The relationship between Mercedes-Benz and the Canadian Armed Forces extends beyond the initial customization of vehicles. Thanks to the company’s huge commercial presence worldwide, it’s able to increase the efficiency of vehicle maintenance.

Mercedes-Benz's Actros vehicle in action. Under the Medium Support Vehicle System project the Canadian Army will acquire a new fleet of medium-weight trucks to replace its current fleet of logistics trucks, which have been in use since the 1980s. (Mercedes-Benz)

Mercedes-Benz's Actros vehicle in action. Under the Medium Support Vehicle System project the Canadian Army will acquire a new fleet of medium-weight trucks to replace its current fleet of logistics trucks, which have been in use since the 1980s. (Mercedes-Benz)
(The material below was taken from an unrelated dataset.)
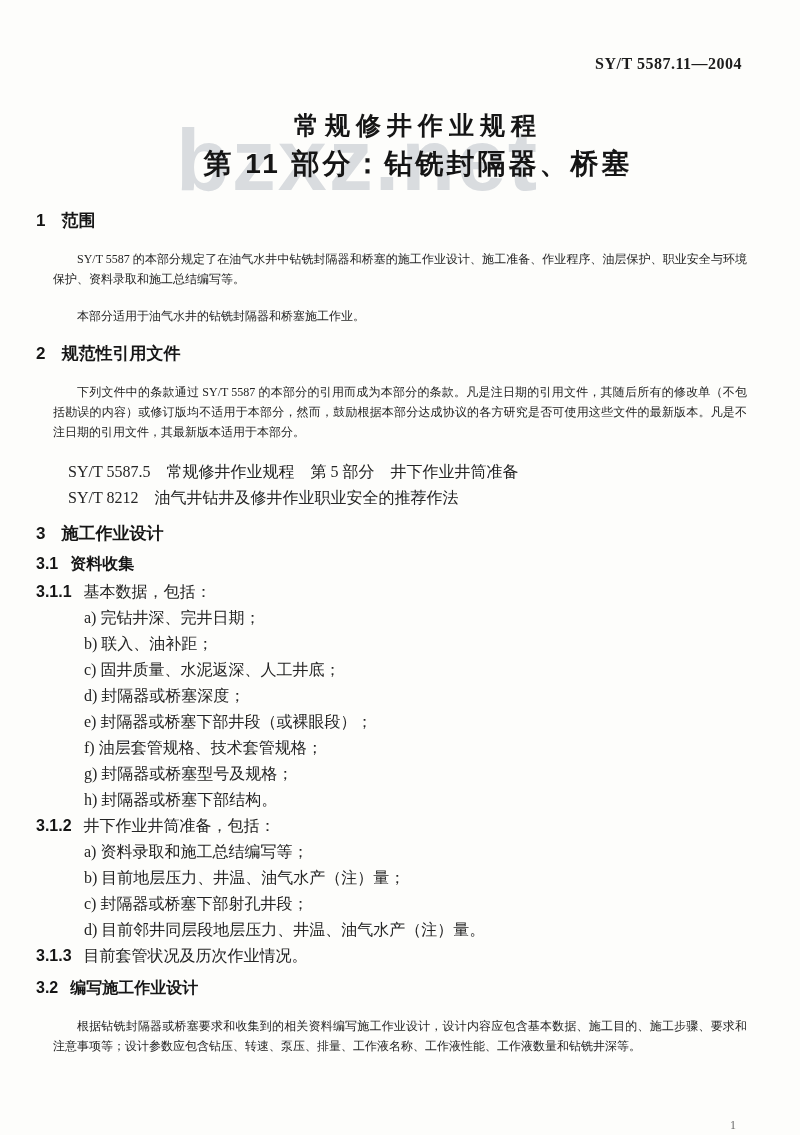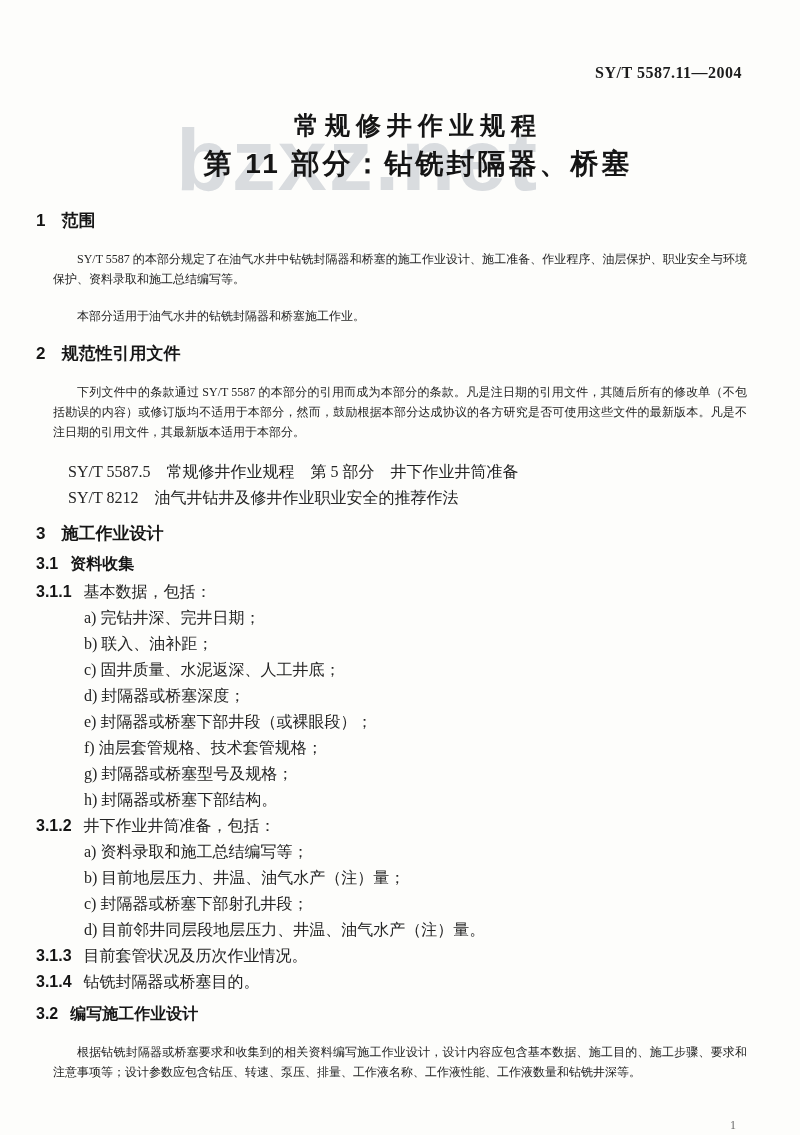"SY/T 5587.11—2004" .std-code { top: 64px -> 55px }
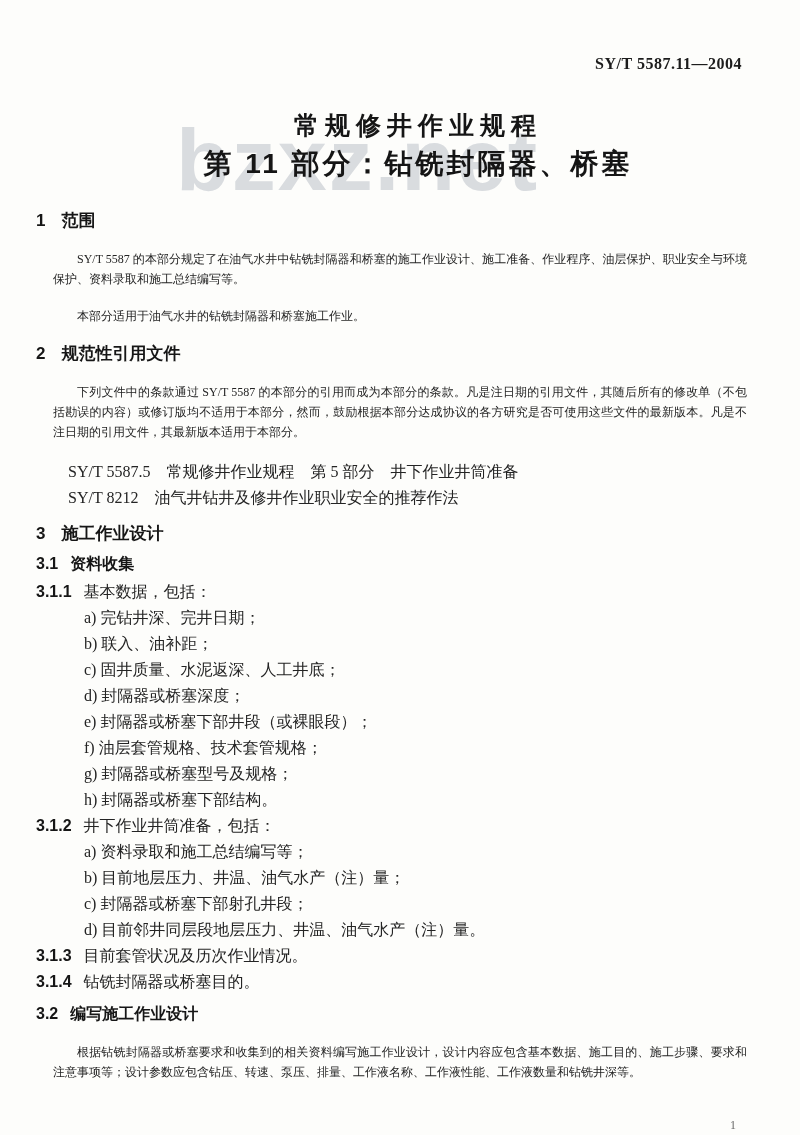"3.1.4 钻铣封隔器或桥塞目的。" p.clause { html: <p> <span>3.1.4</span><span>钻铣封隔器或桥塞目的。</span> </p> -> none }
The CAF does a lot of its own maintenance domestically, since soldiers need to be able to do repairs in the field. “But the challenge you have in the military is that a soldier, who is also a mechanic, doesn’t have eight hours a day to work on a vehicle – he might have four hours, because he’s got a lot of other things that he has to do.” The result, says Dixon, is that you run the risk of having a lot of vehicles that are not serviceable due to lack of time.

Let’s say a unit is deploying on an exercise. “If you can just pull into the next dealership to have something fixed, you’re not holding things up, you’re not leaving vehicles behind,” explains Dixon. “Pretty well right across Canada you’ve got access to having your vehicle fixed.” After all, the last thing the CAF wants is to have “expensive assets sitting around broken, because there isn’t time to fix them.”

When the CAF deploy overseas, they don’t have to send vehicles back to Canada to be repaired, either. “We have service in pretty much every country in the world. Support can go wherever Canada deploys,” says Dixon. .

As Mercedes-Benz awaits the final confirmation for the Military Support Vehicle System (MSVS) program, Dixon explains that delivery has already been worked out by Mercedes Benz Special Trucks. “It’s a fairly intense schedule” he says. The vehicles will be manufactured in the company’s Wörth factory in Germany. From there they will be shipped to Canada, where they’ll be customized according to the needs of the Canadian Army.

Although delivery won’t start for 18 months after the contract is officially awarded, Mercedes-Benz is already looking towards the next project on the horizon: The Logistic Vehicle Modernization Program, which will improve the capabilities of logistics vehicles that won’t be modernized under the MSVS project.

“Our approach will be to take the successful team for the Medium Support Vehicle System program forward to future projects,” says Dixon. By sticking with Mercedes Benz, “We provide benefits to the Armed Forces, because they’ve only got one fleet, one supply system, and training will be easier.” In the meantime, the CAF will continue pulling into its friendly neighbourhood Mercedes-Benz dealership for that occasional G-wagon repair.